FrontierView recently launched The Lens, a weekly newsletter published by our Global Economics and Scenarios team to highlight developments and trends that will have the highest impact on business scenarios. Below is an excerpt from this week’s edition covering the impeachment investigation against President Trump, increasing optimism from Russia’s executives, and the latest outlook for South Africa. For the full newsletter, subscribe today.

US Democrats launch Trump impeachment investigation
Key Takeaways
  • Following notification to the US Congress that a whistleblower report had been filed concerning President Donald Trump’s conduct of foreign policy with Ukraine, the US House of Representatives announced the opening of an impeachment inquiry.
  • The White House released a record of a call between Trump and the Ukrainian President, in which Trump asked him to investigate the Ukrainian business dealings of Hunter Biden, the son of former Vice President and Democratic Presidential candidate Joe Biden.
  • Trump asked the Ukrainian President to coordinate with his Attorney General, William Barr, and his personal lawyer, Rudy Giuliani.
  • The phone call came about a week after Trump decided to withhold planned military aid to Ukraine.
Our View

We expect a continued period of partisan politics will prevent the passage of any meaningful legislation. Even if the Democratic House decides to impeach Trump over these allegations, impeachment does not mean removal from office. Only the Senate–which is Republican controlled–can follow up on an impeachment proceeding and decide to remove a sitting President from office. That outcome remains very unlikely.

Business Implications

As we long expected would be the case, an ongoing impeachment process will make it very hard to get any significant legislation implemented through 2020. The most obvious bottleneck is that the replacement for NAFTA –already signed by the US, Mexico, and Canada–will not be ratified by the US Congress through 2020. Should an economic downturn happen in 2020, it will be hard for the Congress to pass any sort of meaningful fiscal stimulus.

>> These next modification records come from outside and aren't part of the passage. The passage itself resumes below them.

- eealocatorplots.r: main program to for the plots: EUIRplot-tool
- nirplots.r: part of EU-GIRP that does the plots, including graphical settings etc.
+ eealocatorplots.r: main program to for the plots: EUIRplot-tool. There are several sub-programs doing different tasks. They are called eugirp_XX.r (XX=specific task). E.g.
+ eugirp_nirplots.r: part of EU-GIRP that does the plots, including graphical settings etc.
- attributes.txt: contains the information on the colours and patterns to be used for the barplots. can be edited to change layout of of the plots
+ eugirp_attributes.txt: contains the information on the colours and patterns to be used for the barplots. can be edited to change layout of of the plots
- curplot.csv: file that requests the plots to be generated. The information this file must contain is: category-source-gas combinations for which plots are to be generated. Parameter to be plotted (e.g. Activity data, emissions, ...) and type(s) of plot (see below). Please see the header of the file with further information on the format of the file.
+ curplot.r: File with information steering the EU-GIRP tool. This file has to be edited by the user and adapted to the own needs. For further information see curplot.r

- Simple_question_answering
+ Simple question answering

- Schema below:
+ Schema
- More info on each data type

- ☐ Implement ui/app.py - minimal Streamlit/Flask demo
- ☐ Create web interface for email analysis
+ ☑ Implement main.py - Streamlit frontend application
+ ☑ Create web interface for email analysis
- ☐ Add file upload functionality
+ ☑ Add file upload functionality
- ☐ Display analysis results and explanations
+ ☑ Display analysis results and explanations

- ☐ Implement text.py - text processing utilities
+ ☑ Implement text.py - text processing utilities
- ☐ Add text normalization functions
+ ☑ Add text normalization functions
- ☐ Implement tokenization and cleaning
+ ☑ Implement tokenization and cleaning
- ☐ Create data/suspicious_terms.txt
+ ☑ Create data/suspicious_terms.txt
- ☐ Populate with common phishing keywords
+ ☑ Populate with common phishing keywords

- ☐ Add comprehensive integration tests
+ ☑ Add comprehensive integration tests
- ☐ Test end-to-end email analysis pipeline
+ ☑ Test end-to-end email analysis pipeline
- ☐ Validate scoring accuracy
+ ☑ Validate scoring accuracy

Ryan Connelly, Practice Leader for Global Economics and Scenarios

FrontierView clients: See our Global Outlook for 2020 for more on preparing for next year’s business environment

Russia executives are becoming optimistic about 2020
Key Takeaways
  • FrontierView via its new offering, RussiaView Executive Network, conducted its quarterly survey of 150 Russia C-Suite executives of multinational businesses with profit and loss responsibility.
  • Russia executives have developed considerable confidence in their expectations for hitting 2019 sales targets, as well as in the 2020 outlook.
  • Most firms intend to win by stealing market share to drive bottom-line growth.
  • B2C firms are more confident in their outlook than B2B firms.
  • Firms are focusing on digitization and the broader omnichannel strategy to properly and efficiently engage customers.
Our View

This business optimism is encouraging but also potentially excessive. Russia’s growth will only slightly improve next year and firms cannot rely soley on rising demand to high sales targets, indicating that firms are extremely confident in their own teams and believe they can execute better than the competition to win market share – typically a very difficult proposition. 2020 will prove to be an increasingly competitive environment.

Business Implications

MNCs need to make a strong business case to corporate to secure specifically sales and marketing resources for 2020 in order to hit rising sales targets and win among the mass market, key customers, and the premium segment.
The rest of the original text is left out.